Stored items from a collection
»»
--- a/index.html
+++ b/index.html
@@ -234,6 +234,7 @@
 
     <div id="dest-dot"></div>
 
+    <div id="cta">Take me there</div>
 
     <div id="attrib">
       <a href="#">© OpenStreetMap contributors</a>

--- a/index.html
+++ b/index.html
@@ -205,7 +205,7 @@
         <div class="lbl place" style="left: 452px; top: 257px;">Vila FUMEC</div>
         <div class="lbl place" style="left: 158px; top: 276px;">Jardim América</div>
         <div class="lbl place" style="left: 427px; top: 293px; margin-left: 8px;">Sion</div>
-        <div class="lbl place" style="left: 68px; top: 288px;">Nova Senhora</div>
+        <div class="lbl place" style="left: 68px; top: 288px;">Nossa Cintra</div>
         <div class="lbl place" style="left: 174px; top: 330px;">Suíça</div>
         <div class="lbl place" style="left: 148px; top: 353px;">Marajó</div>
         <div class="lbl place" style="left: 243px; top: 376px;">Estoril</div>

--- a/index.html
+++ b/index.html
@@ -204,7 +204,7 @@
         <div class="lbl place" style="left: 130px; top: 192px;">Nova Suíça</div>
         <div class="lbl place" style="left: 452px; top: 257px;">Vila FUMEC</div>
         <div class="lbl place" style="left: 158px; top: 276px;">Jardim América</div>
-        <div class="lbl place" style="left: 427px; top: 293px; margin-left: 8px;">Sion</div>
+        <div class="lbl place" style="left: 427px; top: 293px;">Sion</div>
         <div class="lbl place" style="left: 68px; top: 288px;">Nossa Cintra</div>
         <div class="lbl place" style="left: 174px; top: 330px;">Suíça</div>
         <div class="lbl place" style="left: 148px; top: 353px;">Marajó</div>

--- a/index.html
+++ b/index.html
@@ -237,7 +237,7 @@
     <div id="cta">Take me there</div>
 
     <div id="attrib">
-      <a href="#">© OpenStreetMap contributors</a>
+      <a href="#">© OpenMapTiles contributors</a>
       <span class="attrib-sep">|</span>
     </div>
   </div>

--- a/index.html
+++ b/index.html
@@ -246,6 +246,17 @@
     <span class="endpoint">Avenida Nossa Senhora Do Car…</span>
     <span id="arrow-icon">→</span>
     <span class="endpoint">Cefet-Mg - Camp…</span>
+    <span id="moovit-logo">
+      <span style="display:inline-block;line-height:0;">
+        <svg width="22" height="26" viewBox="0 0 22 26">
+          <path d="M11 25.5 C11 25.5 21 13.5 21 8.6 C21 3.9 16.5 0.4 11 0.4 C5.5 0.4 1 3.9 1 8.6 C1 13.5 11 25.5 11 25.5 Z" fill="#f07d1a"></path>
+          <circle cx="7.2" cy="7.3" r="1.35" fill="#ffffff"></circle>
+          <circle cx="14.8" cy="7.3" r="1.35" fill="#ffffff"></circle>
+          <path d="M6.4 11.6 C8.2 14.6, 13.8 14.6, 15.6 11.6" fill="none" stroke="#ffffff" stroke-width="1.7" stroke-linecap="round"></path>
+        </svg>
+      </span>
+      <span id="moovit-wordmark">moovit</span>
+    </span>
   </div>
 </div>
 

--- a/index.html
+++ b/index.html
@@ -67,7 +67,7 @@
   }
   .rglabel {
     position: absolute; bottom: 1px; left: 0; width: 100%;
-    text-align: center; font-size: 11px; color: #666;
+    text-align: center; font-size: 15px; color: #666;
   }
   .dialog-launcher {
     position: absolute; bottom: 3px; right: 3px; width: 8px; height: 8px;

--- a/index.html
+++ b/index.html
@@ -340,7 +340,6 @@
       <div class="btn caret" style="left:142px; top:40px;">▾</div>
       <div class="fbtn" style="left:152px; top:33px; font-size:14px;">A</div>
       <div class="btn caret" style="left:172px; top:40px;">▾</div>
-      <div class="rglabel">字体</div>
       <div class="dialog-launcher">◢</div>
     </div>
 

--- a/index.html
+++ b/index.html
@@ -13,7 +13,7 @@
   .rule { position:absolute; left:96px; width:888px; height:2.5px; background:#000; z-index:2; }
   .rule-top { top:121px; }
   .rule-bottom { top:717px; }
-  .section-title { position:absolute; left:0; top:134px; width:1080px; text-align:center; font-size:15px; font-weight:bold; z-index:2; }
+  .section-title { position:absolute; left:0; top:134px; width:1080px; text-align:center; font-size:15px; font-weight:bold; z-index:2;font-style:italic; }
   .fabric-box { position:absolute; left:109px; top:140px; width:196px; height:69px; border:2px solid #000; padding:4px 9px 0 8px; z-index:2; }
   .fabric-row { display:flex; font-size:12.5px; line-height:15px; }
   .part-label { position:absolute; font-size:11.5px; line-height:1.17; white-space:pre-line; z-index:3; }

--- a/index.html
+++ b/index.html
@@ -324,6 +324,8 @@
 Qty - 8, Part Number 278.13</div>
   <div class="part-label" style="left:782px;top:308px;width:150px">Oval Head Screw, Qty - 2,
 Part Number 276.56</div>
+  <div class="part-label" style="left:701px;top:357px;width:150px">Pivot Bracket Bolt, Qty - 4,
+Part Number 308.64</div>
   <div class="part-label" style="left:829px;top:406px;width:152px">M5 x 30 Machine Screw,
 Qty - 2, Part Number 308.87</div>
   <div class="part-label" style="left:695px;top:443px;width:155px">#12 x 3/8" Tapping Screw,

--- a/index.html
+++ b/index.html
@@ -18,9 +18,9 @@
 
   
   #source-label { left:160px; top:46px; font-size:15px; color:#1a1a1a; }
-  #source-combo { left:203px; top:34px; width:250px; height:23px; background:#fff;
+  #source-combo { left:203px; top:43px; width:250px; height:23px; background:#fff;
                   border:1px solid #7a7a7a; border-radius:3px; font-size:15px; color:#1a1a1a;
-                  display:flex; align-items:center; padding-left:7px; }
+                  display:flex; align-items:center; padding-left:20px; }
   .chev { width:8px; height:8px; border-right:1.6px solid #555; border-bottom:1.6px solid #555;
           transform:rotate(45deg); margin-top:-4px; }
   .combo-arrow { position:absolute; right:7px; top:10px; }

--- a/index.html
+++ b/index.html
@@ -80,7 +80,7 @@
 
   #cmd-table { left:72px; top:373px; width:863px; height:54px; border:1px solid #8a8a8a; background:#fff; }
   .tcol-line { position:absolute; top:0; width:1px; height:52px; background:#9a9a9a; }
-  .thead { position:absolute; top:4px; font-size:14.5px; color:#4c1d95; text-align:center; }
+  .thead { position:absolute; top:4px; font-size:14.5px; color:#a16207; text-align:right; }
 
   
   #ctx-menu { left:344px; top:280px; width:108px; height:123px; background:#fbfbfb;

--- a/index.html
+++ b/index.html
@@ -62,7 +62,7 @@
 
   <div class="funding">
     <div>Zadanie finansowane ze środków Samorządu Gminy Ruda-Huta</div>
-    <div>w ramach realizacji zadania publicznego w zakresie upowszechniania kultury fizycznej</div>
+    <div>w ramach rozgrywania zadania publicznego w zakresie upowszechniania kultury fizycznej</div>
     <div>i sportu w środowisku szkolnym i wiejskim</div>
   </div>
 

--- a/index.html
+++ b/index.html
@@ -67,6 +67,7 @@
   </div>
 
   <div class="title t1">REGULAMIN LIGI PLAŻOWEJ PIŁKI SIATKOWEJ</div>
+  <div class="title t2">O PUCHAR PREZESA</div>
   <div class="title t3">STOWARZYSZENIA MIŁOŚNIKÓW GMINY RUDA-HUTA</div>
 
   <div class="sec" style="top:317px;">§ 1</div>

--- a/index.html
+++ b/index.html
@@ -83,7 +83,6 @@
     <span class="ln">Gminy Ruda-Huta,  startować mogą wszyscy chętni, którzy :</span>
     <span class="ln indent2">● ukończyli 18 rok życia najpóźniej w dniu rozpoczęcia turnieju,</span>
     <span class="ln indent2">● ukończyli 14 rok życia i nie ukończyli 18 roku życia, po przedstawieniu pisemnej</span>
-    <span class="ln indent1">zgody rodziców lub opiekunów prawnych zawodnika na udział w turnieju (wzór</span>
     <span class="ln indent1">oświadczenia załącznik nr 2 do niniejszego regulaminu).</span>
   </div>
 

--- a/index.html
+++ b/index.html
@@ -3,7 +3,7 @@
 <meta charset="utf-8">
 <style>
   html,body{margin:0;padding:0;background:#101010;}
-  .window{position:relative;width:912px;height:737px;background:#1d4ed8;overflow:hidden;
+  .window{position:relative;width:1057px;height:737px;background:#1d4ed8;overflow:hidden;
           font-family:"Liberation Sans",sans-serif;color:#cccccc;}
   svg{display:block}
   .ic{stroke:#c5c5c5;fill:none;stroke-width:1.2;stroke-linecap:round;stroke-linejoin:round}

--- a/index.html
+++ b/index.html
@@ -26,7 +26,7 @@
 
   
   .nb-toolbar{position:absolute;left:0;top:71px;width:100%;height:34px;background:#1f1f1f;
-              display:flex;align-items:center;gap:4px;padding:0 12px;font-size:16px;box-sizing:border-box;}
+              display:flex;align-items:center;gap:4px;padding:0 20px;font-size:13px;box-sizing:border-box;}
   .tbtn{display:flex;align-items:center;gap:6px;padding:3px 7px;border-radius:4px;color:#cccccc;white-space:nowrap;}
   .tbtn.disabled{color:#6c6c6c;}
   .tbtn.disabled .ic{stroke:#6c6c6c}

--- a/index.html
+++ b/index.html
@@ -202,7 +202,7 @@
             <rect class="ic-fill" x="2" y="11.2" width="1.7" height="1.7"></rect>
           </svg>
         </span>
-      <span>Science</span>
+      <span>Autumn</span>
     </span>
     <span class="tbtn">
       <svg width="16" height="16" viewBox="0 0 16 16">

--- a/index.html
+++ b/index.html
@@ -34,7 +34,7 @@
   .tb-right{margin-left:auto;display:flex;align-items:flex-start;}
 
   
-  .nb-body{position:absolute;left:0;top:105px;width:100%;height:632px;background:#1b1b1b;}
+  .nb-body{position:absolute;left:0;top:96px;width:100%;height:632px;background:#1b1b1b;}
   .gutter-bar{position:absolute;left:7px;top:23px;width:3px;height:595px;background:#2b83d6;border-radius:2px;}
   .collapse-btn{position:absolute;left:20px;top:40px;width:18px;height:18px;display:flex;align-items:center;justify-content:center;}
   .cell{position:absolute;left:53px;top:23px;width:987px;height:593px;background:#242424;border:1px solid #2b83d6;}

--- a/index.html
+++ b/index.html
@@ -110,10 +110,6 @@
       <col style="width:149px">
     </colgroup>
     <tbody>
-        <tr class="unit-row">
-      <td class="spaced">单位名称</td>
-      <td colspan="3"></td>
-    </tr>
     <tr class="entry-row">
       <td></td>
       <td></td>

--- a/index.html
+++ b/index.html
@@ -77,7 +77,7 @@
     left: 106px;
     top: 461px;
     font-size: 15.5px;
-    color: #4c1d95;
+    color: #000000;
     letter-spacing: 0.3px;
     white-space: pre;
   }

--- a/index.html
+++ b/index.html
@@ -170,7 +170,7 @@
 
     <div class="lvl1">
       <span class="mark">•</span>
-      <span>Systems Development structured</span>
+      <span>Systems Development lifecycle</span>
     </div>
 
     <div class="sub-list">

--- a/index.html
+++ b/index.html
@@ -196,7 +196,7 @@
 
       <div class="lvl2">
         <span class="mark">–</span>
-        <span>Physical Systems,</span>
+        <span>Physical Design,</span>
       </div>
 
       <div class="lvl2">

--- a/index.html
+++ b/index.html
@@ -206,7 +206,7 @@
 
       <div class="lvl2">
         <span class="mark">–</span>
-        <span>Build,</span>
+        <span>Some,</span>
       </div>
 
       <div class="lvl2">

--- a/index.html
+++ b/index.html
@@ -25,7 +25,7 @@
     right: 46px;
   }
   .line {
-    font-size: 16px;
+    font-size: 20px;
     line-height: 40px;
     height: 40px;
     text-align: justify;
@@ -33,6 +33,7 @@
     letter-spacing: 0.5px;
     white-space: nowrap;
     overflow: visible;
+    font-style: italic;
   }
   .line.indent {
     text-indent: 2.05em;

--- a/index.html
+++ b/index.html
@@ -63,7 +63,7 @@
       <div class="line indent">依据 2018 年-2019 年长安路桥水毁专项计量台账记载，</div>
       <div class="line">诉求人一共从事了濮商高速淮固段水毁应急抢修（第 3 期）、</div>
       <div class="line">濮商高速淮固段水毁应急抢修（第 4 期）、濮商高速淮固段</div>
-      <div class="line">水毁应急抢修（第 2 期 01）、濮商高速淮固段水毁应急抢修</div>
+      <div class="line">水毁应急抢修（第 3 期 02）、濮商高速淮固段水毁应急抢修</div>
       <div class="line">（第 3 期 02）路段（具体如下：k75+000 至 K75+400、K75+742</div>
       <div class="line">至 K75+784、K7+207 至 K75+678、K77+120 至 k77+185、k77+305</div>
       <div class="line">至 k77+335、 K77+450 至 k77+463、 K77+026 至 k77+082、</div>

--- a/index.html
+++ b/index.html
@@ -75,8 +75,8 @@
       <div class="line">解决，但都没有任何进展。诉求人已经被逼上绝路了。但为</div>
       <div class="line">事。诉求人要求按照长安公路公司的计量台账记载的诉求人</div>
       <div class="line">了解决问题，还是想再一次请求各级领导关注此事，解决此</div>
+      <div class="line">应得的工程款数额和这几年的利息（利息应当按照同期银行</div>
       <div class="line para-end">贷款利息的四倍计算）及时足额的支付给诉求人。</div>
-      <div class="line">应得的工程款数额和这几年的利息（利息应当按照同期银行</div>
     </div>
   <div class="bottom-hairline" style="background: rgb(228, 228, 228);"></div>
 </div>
««
→ **Problem requirements**
Copy down each line in the entries that has the word "weight".

→ **Your response**
-  .section-title { position:absolute; left:0; top:134px; width:1080px; text-align:center; font-size:15px; font-weight:bold; z-index:2; }
+  .section-title { position:absolute; left:0; top:134px; width:1080px; text-align:center; font-size:15px; font-weight:bold; z-index:2;font-style:italic; }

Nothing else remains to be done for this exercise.